Layton Norwood | https://www.instagram.com/laytonnorwood/ | All Hunting Articles
Posted 09/07/2025




Sammy hadn’t planned on buying a bird dog. Not yet at least.

He was supposed to be in a downtown apartment filled with shiplap walls, farmhousefurniture and wedding photos. Now it was quiet — painfully so — except for the sharp little claws tapping across laminate flooring and the smell of whatever the hell “puppy formula” was supposed to be. The dog — a wiry, liver-spotted German Shorthaired Pointer with a name that hadn’t quite stuck yet — stood in the middle of the living room chewing on one of Sammy’s Danner boots like it owed him money.

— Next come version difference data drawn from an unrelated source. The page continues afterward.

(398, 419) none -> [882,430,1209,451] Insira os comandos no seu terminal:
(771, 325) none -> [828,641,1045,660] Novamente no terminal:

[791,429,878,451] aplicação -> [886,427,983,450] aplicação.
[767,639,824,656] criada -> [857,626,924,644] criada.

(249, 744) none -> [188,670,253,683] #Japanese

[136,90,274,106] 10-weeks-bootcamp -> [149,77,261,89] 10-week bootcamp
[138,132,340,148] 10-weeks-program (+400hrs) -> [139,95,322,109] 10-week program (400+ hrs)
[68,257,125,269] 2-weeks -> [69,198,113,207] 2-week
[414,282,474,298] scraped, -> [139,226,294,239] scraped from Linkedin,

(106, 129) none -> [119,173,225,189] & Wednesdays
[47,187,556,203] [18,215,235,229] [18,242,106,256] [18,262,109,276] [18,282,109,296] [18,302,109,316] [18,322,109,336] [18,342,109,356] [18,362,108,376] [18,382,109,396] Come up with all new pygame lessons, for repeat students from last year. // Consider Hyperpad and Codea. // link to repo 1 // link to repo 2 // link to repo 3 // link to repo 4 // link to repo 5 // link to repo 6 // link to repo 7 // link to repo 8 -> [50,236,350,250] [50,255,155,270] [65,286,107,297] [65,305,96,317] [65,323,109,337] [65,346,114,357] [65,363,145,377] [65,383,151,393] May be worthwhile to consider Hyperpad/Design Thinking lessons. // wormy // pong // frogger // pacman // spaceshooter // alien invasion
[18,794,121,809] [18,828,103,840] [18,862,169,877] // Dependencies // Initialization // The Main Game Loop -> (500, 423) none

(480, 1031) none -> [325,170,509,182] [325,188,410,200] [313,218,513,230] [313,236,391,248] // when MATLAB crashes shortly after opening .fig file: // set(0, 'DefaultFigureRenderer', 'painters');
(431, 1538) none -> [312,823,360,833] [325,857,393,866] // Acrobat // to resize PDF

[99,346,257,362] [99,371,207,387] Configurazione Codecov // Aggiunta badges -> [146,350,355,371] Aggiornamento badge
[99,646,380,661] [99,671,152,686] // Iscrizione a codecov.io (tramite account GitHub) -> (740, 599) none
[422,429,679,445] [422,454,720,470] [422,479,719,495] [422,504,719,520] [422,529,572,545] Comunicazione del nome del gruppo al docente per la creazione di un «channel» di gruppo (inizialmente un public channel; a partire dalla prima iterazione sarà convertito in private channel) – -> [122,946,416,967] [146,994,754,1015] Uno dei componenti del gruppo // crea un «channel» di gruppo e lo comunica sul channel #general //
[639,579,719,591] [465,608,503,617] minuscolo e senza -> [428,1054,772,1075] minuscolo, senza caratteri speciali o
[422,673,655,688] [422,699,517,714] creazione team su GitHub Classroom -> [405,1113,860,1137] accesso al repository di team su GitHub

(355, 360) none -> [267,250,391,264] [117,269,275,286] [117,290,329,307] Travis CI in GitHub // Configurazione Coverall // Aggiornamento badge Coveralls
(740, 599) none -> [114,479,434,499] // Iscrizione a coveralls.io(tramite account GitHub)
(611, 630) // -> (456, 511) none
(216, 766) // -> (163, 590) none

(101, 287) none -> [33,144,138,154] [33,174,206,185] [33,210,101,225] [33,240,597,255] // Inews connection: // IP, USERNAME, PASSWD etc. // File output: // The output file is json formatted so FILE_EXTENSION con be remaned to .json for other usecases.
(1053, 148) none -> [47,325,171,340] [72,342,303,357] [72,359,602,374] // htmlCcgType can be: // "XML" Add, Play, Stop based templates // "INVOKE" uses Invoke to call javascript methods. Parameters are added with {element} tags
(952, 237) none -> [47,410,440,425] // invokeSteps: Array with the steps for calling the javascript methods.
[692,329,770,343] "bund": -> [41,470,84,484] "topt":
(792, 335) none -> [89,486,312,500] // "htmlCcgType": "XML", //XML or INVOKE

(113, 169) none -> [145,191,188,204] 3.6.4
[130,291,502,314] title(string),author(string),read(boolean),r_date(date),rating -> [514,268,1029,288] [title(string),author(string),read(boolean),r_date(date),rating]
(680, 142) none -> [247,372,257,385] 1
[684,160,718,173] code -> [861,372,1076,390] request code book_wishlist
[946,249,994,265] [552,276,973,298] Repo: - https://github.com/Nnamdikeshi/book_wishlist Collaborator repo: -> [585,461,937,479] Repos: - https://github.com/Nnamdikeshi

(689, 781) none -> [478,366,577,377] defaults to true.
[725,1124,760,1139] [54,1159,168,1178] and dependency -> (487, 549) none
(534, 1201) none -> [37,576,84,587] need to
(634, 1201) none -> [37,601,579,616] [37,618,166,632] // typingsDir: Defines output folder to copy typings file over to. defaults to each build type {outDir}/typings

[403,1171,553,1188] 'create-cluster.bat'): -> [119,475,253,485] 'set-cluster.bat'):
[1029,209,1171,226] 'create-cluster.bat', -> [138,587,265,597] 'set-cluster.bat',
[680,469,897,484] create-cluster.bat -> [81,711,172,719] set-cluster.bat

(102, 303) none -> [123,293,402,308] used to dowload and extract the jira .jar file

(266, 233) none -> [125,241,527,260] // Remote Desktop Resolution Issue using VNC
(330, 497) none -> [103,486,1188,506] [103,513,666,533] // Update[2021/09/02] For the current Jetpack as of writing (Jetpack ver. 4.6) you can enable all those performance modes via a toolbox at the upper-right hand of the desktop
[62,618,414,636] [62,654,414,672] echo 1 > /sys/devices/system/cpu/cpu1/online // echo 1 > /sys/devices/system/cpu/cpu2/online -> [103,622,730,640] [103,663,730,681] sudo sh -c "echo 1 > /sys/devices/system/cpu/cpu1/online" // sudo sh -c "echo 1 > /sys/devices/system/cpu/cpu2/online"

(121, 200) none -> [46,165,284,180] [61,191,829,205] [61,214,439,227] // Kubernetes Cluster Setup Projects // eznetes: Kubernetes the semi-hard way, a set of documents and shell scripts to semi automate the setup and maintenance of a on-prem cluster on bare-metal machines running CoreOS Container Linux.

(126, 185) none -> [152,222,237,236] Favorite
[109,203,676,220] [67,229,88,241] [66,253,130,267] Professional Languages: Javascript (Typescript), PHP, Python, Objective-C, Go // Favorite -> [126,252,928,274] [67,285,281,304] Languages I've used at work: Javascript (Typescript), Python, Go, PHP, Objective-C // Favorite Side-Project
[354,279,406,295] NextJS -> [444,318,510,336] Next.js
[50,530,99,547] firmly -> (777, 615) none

The ring had come off two months ago. Clean tan line still there. Some days he rubbed it out of habit, like phantom pain.

“Hey,” Sammy said, half-heartedly. The dog glanced up and wagged once, as if to say we’re both starting fresh, bud.

The crate was too small. The leash too long. He’d spent $1,200 at Cabela’s trying to re-create the hunting memories his dad used to tell him about — cotton fields, piney woods, and his granddad’s old pointer named Jake who could find a covey with his eyes closed. Sammy didn’t have cotton fields. He had a city park, a stack of training books, and a heart that felt like a half-finished house—framed, but empty.

He pulled out his phone and typed: “how to train bird dog quail whoa command” then changed it to: “can a guy train a pointer alone after divorce?”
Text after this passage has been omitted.